Tadej Pogacar won stage 17 of the Tour de France to extend his lead in the yellow jersey as Jonas Vingegaard and Richard Carapaz took control of the remaining podium places on the Col du Portet.
It was another day when Pogacar looked imperious in yellow – and his first victory while wearing the leader's jersey rarely looked in doubt from the moment he attacked eight kilometres from the summit finish as the riders raced into the clouds in the Pyrenees.
Rigoberto Uran, who began the day second, was dropped as only Vingegaard and Carapaz managed to stick with the Slovenian. A game of high-stakes poker began on the double-digit gradients, but Pogacar boasted the winning hand all along.
Jumbo-Visma's Vingegaard, the 24-year-old Dane who was expected to be riding this Tour in support of Pogacar's friend and rival Primoz Roglic, was prepared to work with the UAE Team Emirates rider, but Carapaz sat on their wheels, doing his best to look like he was on his limit.
Pogacar was not buying it, putting in a series of digs designed to drop the Ecuadorian. Carapaz responded every time, then launched his own move 1500 metres from the summit – desperate to deliver a stage win for an Ineos Grenadiers team yet to take anything of note from this Tour.
But if Carapaz had been bluffing up to now, he would pay as a determined Pogacar refused to let him go.
Vingegaard was briefly dropped, temporarily losing his grip on second place, but he too would come past Carapaz before the finish as the former Giro d'Italia winner did genuinely run out of steam by the top.
Victory extends Pogacar's advantage to five minutes and 39 seconds as Vingegaard settles into second place, four seconds ahead of Carapaz in third.
It was a second stage win of this year's Tour for Pogacar after the stage five time trial, but to take a summit finish in yellow is a much more significant statement.
"We were 50-50 on whether to go for the stage or defend but everyone felt good so we tried and we succeeded and I'm super happy," the 22-year-old said.
"The three of us went clear but only me and Jonas were working. We tried a couple of times to go clear, just because more time is better but they were really good today. In the end, I just sprinted in the last 50 metres and it was enough.
"(Jonas) said to me that Carapaz was bluffing and I knew it also. It's nothing unusual, this is the tactic, but when he attacked I was really driven to catch him and just go with his wheel but it was super hard.
"It's a fantastic day.
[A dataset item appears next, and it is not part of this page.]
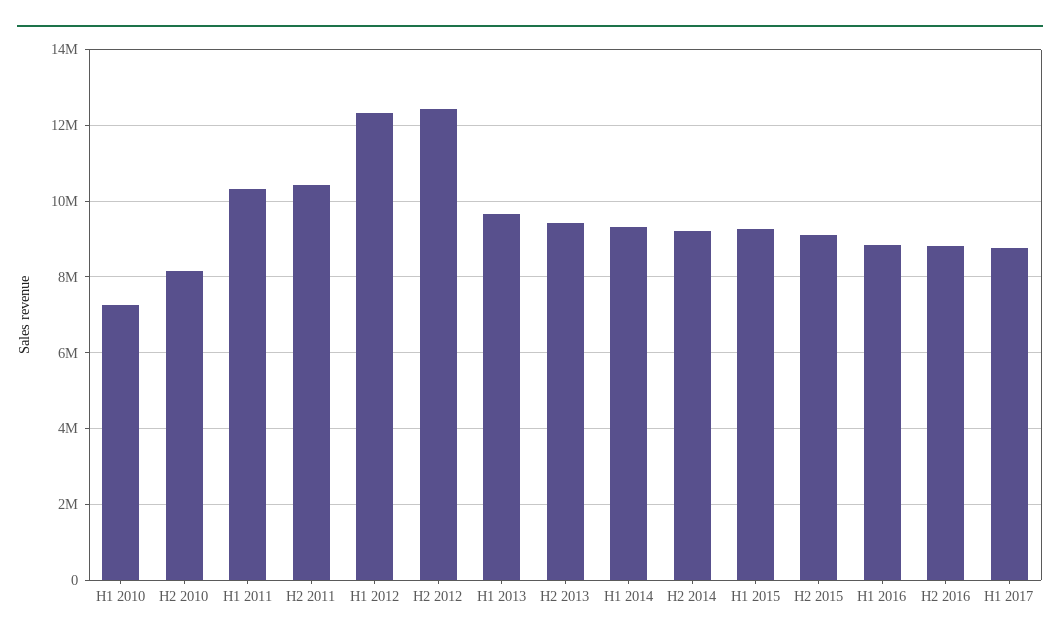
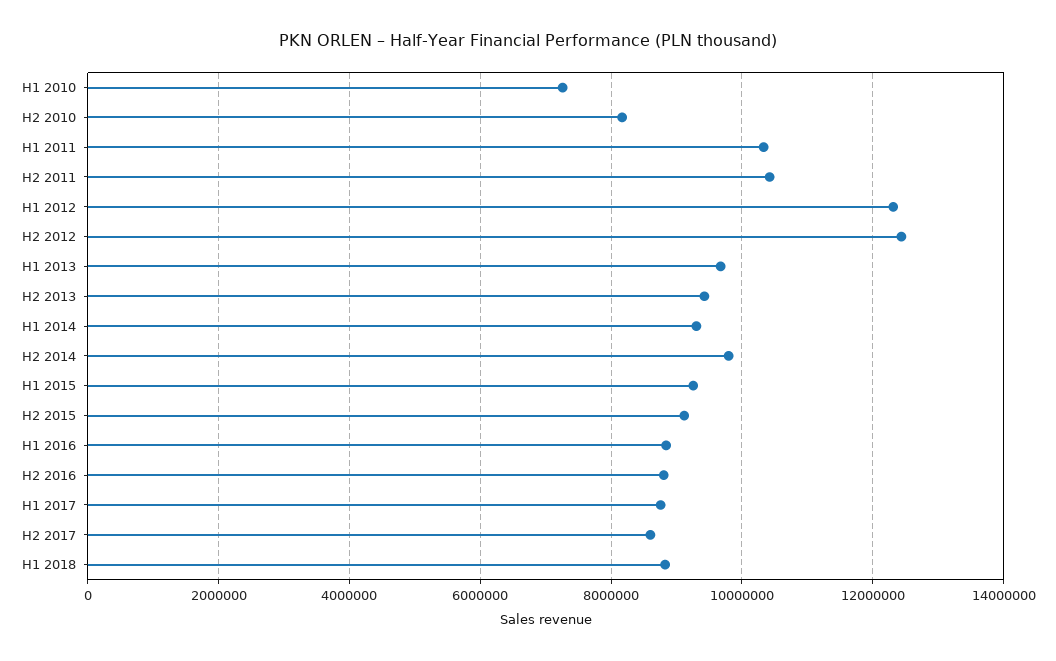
H2 2014: 9200000 -> 9800000
H2 2017: none -> 8600000
H1 2018: none -> 8800000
To win in yellow is something I cannot describe."
Anthony Perez and Dorian Godon – the last two survivors of a six-man breakaway – had started the final climb with a gap of almost four minutes over the peloton and dreams of a French stage victory on Bastille Day.
Perez attacked his former team-mate with 13km of the climb to go, but the 30-year-old soon began to see his advantage crumble – and hopes of a first Cofidis stage win at the Tour since 2008 were ended as Pogacar made his move just as the group of favourites caught sight of Perez's back wheel.
There is one more mountain stage to come as Thursday takes the peloton over the mighty Tourmalet to Luz Ardiden, but any hope for Pogacar's rivals is rapidly running out.